Using the data that follows, return exactly the lines from the one that contains "invoice number: F-419617 -> F-411612" through the one that contains "customer number: CU42454 -> CU42475", ends included.

## [Dataset extract]
---+---

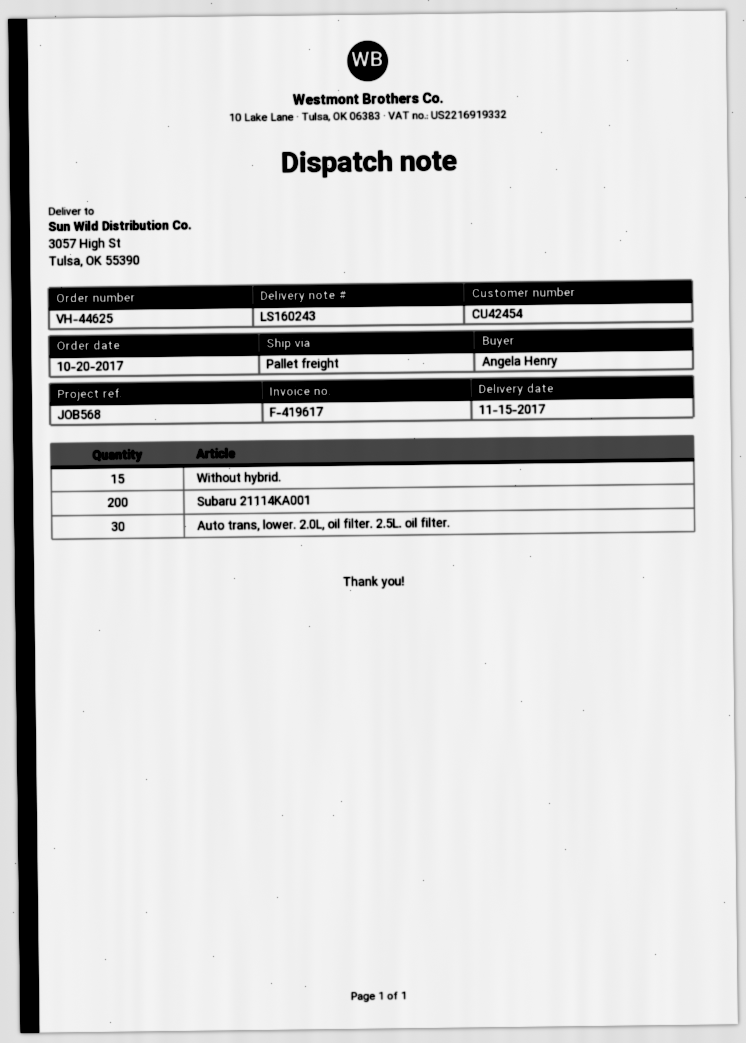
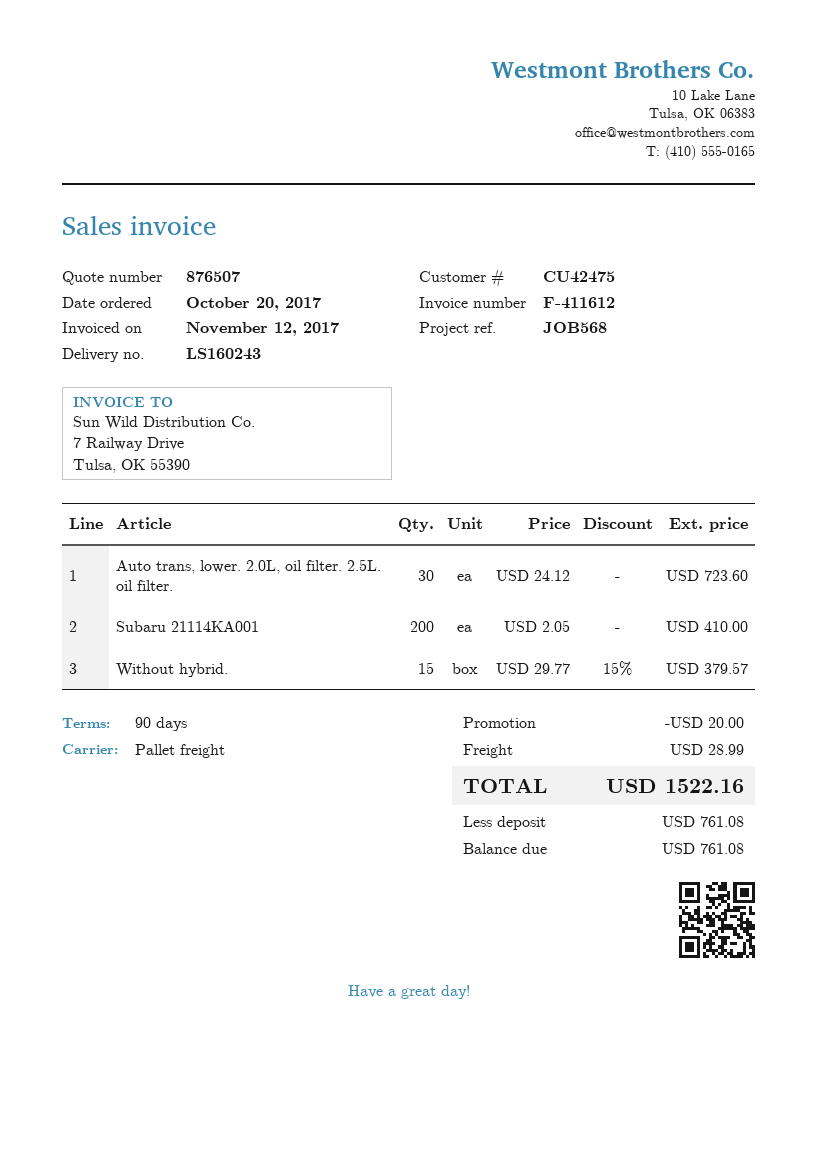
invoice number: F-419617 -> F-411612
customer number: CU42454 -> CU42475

---+---

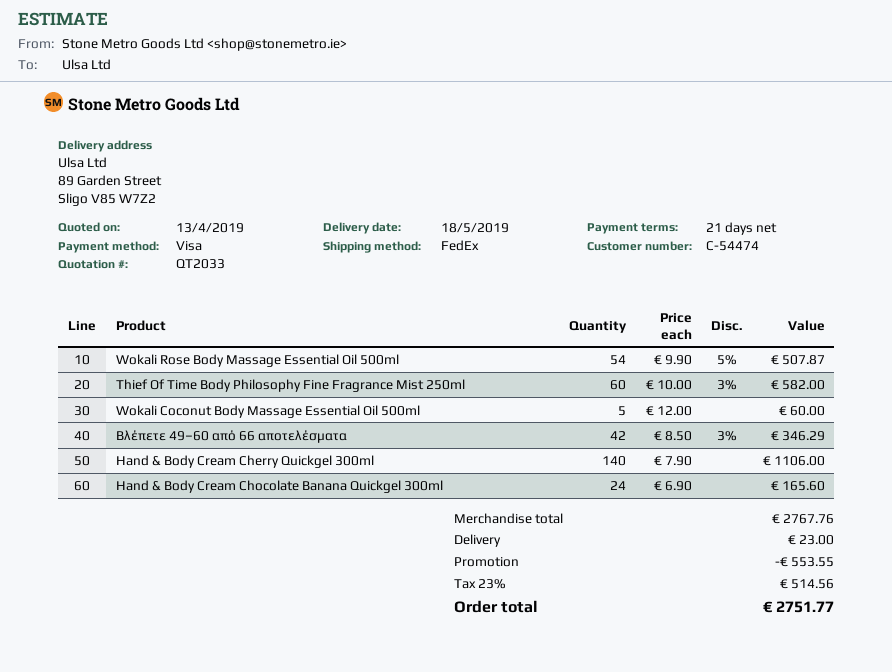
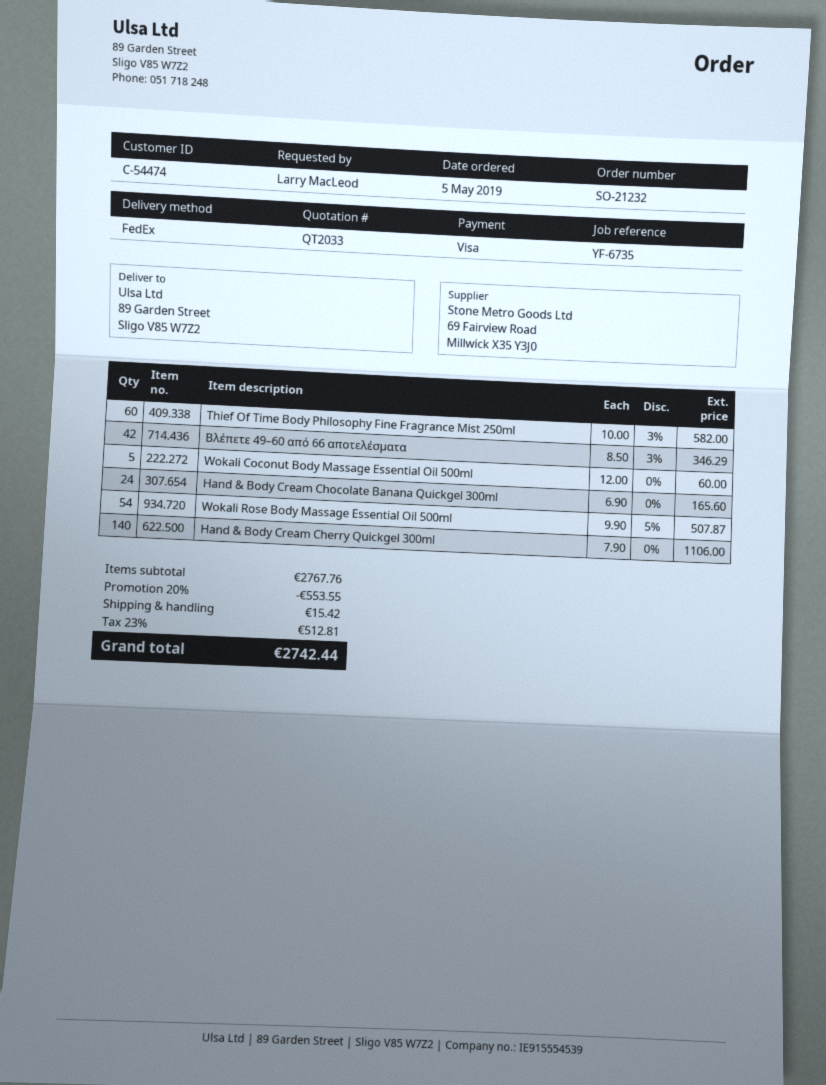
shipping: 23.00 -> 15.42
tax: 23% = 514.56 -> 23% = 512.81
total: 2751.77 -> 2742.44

---+---

## [Exercise response]
invoice number: F-419617 -> F-411612
customer number: CU42454 -> CU42475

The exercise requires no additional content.